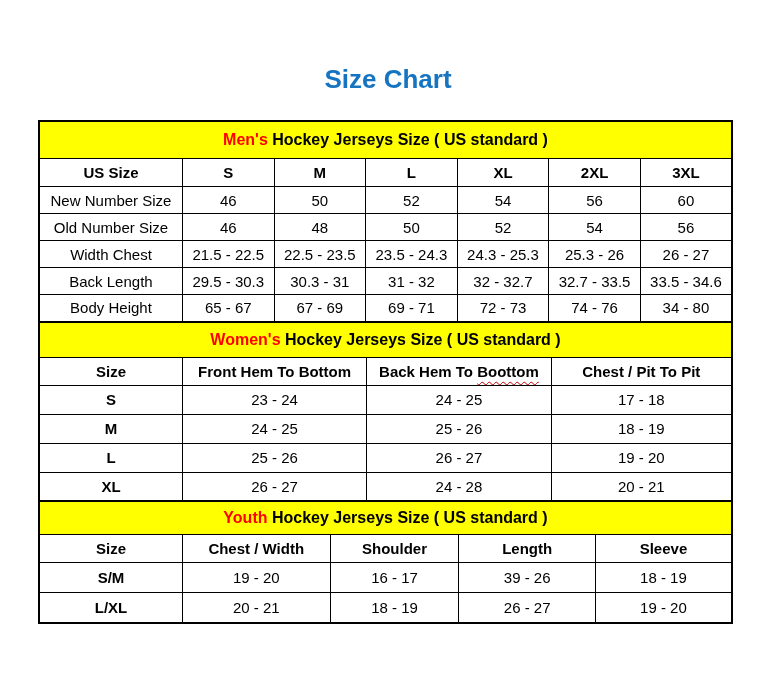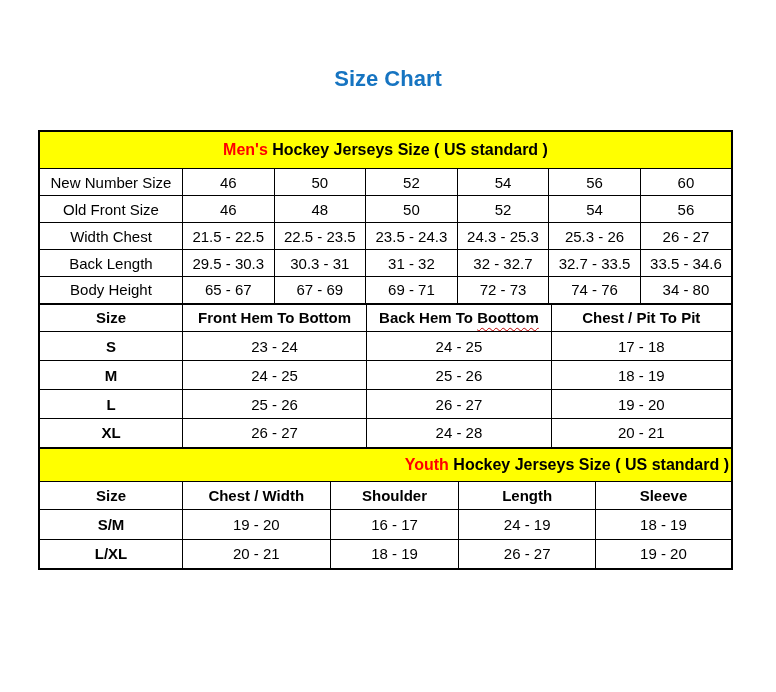"Size Chart" .page-title { font-size: 22px -> 26px; margin: 64px 0 36px 0 -> 64px 0 26px 0 }
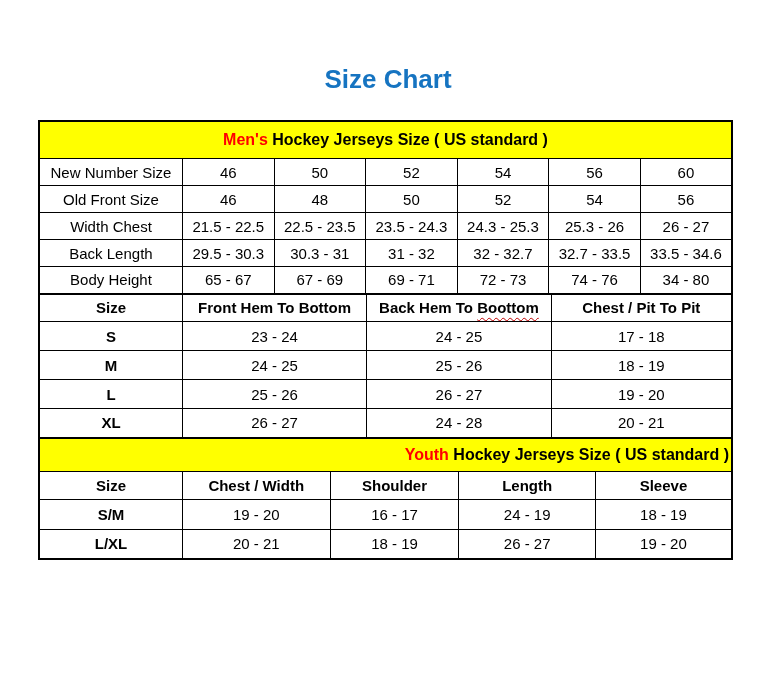"US Size" tr { html: none -> <tr> <th>US Size</th> <th>S</th> <th>M</th> <th>L</th> <th>XL</th> <th>2XL</th> <th>3XL</th> </tr> }
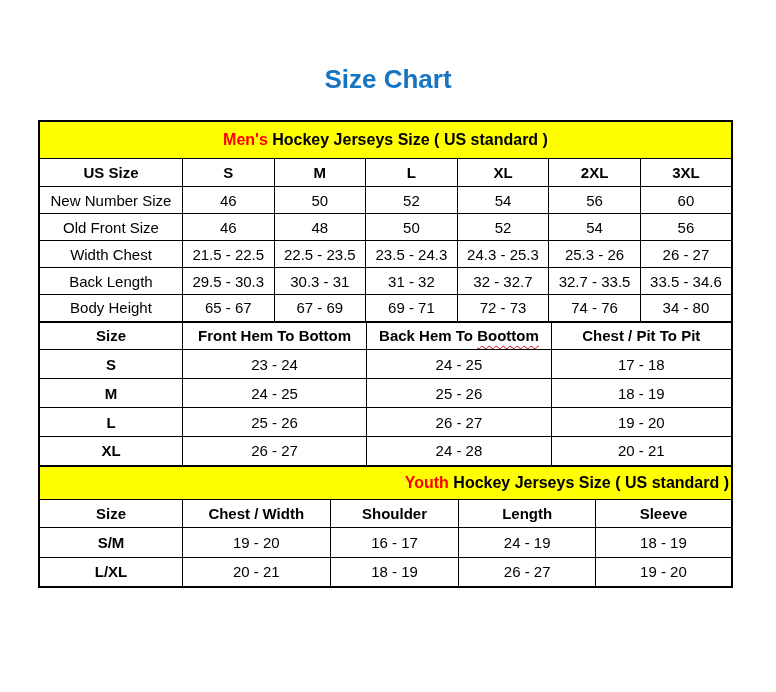"Old Front Size" td { text: Front -> Number }
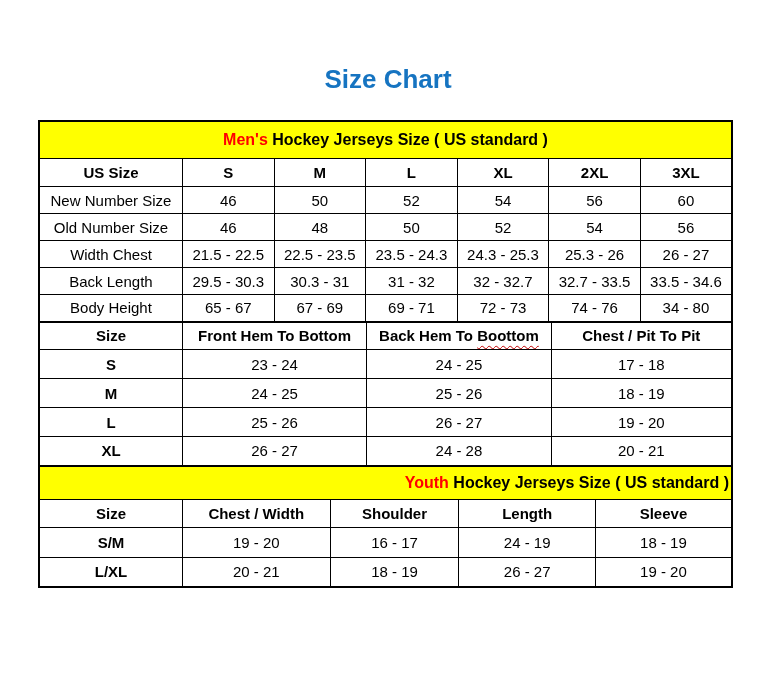"Women's Hockey Jerseys Size (" tr.banner-row { html: none -> <tr> <td><span>Women's</span><span> Hockey Jerseys Size ( US standard )</span></td> </tr> }
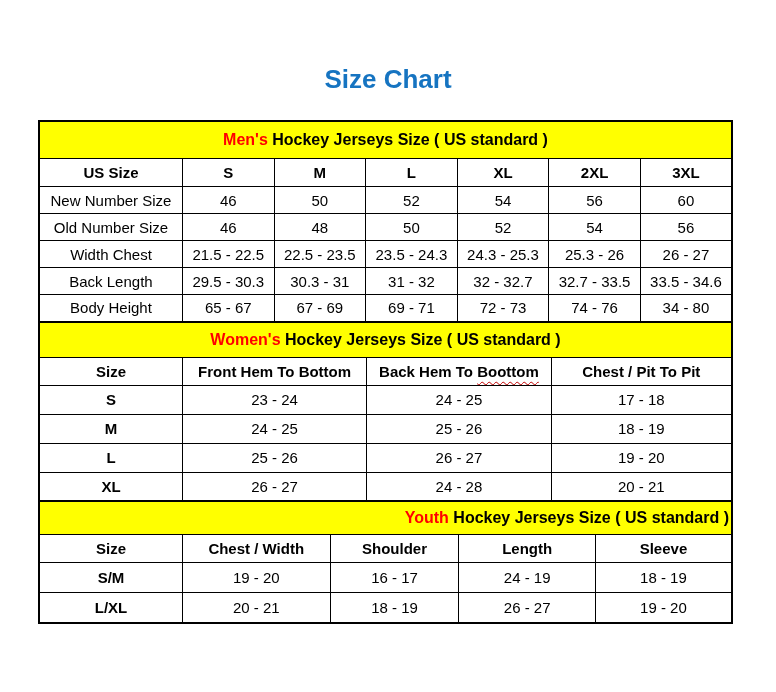"Youth Hockey Jerseys Size (" #youth .banner-row td { text-align: right -> none }
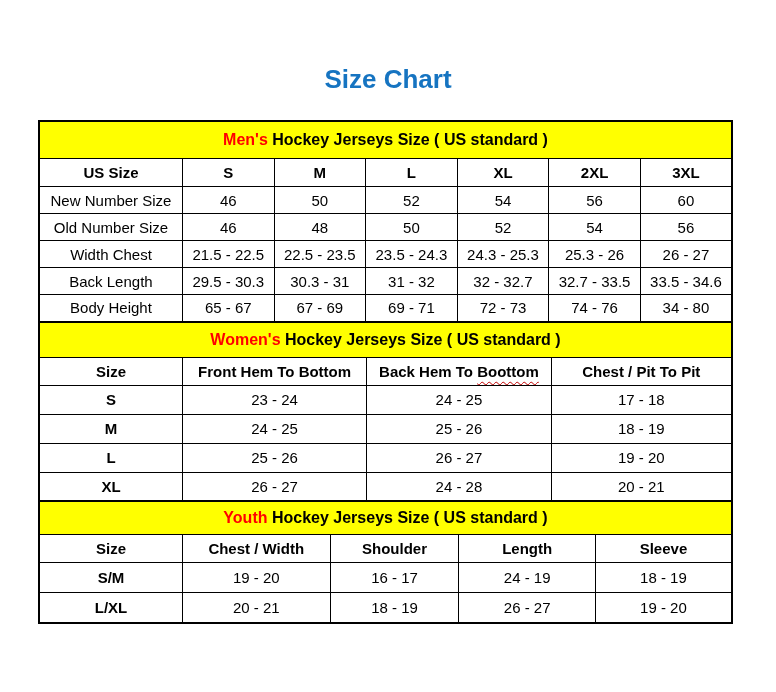"24 - 19" td { text: 24 - 19 -> 39 - 26 }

+---+

**ABOUT THIS EXERCISE:**
Return only the part above that opens with the line containing "-> <tr> <th>US" and closes with the line containing "text: Front ->", exactly and with both ends, skipping the pictures.

**WRITTEN SOLUTION:**
"US Size" tr { html: none -> <tr> <th>US Size</th> <th>S</th> <th>M</th> <th>L</th> <th>XL</th> <th>2XL</th> <th>3XL</th> </tr> }
"Old Front Size" td { text: Front -> Number }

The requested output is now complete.